Old Moses Henley sat rocking in his chair on his porch, watching a distant man dressed in a straw hat and overalls walk toward him across the wet field. With every step the man took, the grass beneath his feet would wither and die, despite the rain giving all else around him new life.

Soon, the man reached the wooden steps at the end of the porch, and as he ascended out of the rain, Moses noticed that the man was completely dry.

“Mind if I join you?” The man asked. Moses nodded, seeing as the man, now taking a seat in the other rocking chair, would be joining him, regardless.

“Quite a downpour, ain’t it?” Moses said, more out of nervous civility than a desire for conversation.

The man looked out to where he had just come from, watched the rain fall, then asked, “Do you know why I’m here?”

“Well… I reckon you’re Death.”

The man turned to Moses and smiled, his mouth host to only about seven teeth, several of which were rotted and ready to go. “That is correct.”

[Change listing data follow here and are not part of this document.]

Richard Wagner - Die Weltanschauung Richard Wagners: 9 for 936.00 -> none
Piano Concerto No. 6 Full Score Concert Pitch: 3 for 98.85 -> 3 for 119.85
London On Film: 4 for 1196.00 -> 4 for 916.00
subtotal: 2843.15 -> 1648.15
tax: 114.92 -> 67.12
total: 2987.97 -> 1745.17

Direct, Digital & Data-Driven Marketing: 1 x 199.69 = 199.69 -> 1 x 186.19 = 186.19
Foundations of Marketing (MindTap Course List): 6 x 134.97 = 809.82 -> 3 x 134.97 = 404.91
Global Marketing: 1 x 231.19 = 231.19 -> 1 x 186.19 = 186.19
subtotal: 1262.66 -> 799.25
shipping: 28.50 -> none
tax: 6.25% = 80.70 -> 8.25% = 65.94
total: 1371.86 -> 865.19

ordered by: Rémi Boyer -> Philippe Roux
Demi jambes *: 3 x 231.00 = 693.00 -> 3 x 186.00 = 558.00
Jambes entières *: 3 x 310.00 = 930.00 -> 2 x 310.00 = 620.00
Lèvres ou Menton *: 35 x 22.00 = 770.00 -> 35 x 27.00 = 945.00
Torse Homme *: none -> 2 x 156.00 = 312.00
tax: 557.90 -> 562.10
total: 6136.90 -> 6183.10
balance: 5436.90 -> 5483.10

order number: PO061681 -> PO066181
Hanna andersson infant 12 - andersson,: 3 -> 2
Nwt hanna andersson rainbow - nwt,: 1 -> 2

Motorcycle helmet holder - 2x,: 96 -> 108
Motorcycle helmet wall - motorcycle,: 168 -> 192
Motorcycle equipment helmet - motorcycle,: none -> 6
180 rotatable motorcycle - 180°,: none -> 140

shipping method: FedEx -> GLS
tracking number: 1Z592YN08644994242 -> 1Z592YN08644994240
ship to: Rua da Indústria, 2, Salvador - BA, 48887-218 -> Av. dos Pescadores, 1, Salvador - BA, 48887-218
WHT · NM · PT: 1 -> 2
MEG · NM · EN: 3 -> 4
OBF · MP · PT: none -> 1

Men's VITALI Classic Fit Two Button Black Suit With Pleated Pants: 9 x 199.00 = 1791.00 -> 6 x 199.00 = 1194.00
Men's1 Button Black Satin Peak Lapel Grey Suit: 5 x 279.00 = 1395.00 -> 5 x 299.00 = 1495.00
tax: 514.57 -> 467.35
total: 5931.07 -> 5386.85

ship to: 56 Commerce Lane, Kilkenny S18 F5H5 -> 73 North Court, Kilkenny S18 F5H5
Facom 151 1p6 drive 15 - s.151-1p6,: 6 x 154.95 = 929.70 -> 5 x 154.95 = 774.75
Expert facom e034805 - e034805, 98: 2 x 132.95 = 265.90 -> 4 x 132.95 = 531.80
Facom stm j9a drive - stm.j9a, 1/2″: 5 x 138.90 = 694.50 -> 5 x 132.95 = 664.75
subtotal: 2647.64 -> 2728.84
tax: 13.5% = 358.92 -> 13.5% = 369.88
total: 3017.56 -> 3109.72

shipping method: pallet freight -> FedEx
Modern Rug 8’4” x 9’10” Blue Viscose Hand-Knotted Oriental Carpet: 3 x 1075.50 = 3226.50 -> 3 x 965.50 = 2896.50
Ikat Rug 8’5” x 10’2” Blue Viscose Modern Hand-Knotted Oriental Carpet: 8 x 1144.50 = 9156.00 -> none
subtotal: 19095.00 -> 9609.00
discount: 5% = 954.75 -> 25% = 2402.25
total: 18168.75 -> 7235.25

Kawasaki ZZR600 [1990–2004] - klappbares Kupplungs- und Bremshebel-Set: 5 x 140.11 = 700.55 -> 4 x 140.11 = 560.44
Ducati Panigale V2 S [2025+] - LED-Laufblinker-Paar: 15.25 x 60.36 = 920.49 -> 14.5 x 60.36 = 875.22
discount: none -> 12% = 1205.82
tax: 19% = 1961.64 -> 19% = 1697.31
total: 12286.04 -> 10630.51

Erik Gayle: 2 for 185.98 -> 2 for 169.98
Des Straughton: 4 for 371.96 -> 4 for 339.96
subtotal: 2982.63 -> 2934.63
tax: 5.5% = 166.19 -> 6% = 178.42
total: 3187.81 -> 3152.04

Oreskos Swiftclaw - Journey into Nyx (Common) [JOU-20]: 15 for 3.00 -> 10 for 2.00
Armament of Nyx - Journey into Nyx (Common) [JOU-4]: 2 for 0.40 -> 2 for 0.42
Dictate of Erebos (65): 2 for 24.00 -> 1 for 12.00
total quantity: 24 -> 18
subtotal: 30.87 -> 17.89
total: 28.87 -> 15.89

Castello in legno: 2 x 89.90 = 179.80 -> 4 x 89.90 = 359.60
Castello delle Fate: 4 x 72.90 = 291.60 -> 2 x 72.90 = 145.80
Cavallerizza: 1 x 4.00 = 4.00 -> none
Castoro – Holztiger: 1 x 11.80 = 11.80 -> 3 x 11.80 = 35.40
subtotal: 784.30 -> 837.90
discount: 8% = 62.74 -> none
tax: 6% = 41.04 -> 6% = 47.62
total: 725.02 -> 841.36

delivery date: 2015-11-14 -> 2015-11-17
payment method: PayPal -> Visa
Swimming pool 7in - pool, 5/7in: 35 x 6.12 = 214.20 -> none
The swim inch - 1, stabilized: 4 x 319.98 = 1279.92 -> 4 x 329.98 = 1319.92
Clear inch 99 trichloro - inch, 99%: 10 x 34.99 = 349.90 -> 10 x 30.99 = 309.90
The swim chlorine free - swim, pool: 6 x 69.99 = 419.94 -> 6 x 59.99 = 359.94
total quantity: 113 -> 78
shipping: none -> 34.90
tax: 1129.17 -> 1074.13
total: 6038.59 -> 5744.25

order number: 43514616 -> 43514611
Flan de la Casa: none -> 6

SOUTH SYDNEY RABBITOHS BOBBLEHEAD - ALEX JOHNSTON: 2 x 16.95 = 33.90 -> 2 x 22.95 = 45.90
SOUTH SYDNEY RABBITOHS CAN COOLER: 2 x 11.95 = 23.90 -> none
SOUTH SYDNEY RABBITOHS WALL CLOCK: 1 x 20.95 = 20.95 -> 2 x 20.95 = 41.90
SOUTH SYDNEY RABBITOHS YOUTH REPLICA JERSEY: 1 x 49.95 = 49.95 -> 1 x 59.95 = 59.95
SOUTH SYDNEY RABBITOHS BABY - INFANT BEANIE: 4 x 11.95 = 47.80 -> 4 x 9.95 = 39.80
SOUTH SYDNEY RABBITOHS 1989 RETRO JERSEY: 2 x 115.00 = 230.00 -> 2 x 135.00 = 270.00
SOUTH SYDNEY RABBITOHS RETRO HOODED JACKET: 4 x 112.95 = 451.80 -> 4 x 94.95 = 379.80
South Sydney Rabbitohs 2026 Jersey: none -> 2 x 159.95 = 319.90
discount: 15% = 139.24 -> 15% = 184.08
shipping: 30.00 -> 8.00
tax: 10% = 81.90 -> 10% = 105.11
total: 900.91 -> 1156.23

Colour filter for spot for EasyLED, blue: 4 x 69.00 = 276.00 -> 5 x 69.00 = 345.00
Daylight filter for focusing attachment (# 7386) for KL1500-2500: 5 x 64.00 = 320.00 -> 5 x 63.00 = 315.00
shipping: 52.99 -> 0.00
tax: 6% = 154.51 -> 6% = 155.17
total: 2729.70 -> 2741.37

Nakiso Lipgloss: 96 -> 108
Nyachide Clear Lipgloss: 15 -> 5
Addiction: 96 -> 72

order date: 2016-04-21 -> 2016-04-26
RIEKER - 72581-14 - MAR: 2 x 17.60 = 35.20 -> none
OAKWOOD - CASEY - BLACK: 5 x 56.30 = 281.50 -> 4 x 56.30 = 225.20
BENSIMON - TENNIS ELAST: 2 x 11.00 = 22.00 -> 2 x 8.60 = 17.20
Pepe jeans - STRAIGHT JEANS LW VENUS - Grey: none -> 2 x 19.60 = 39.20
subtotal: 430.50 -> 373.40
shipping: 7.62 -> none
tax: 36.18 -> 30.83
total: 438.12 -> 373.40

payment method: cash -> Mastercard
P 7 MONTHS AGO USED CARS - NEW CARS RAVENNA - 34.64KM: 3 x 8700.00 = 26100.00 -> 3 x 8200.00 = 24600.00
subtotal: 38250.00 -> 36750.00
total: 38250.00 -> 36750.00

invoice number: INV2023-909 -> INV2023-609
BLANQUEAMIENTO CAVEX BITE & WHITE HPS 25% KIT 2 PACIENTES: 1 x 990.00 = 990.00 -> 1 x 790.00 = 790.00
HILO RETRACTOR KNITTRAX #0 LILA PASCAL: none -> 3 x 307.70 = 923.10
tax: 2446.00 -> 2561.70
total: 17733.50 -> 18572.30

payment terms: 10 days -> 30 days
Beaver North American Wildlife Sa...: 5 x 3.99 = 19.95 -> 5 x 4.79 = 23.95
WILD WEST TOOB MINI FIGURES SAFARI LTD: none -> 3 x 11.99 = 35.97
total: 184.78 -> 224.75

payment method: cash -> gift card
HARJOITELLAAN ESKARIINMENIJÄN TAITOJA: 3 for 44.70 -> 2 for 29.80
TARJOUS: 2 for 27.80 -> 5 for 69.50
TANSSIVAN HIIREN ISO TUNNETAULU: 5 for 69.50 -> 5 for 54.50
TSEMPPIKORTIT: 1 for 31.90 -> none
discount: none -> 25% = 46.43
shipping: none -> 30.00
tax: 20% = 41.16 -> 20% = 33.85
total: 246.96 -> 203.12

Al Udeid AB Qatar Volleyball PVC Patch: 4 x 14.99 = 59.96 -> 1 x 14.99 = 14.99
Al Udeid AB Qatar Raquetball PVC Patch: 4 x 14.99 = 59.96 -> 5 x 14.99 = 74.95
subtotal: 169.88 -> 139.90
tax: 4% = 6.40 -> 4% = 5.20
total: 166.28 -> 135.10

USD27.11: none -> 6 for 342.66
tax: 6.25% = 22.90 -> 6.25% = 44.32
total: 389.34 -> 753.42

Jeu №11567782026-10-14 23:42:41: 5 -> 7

Moses took in a shaky breath and looked back out on his land. “You ain’t how I imagined you.”

“You’re on in years, Moses, and you’ve forgotten that you’ve seen me before. I used to live not far from here.”

Moses looked at the man and tried to remember but could not get past what felt like a heavy fog that had, in his final years, seemed to have surrounded his memory. “What were you doing out there?”

“Living in this world, same as you. See, we’re all life and we’re all death, Moses, and it wasn’t much earlier a fella from a town over came to me and said it was my turn.”

“Your turn to die?”

The man nodded. “And now it’s yours.”

“Will I be visiting the next person?”

The man stood and smiled and said, “That’s right, Moses. That way they know they ain’t alone,” then he placed a hand on Moses’s shoulder.

Looking out into the field, Moses could see where the man had walked and the grass had withered, had regrown, lush and green. Then, Moses stood from his chair and stepped off the porch and headed on.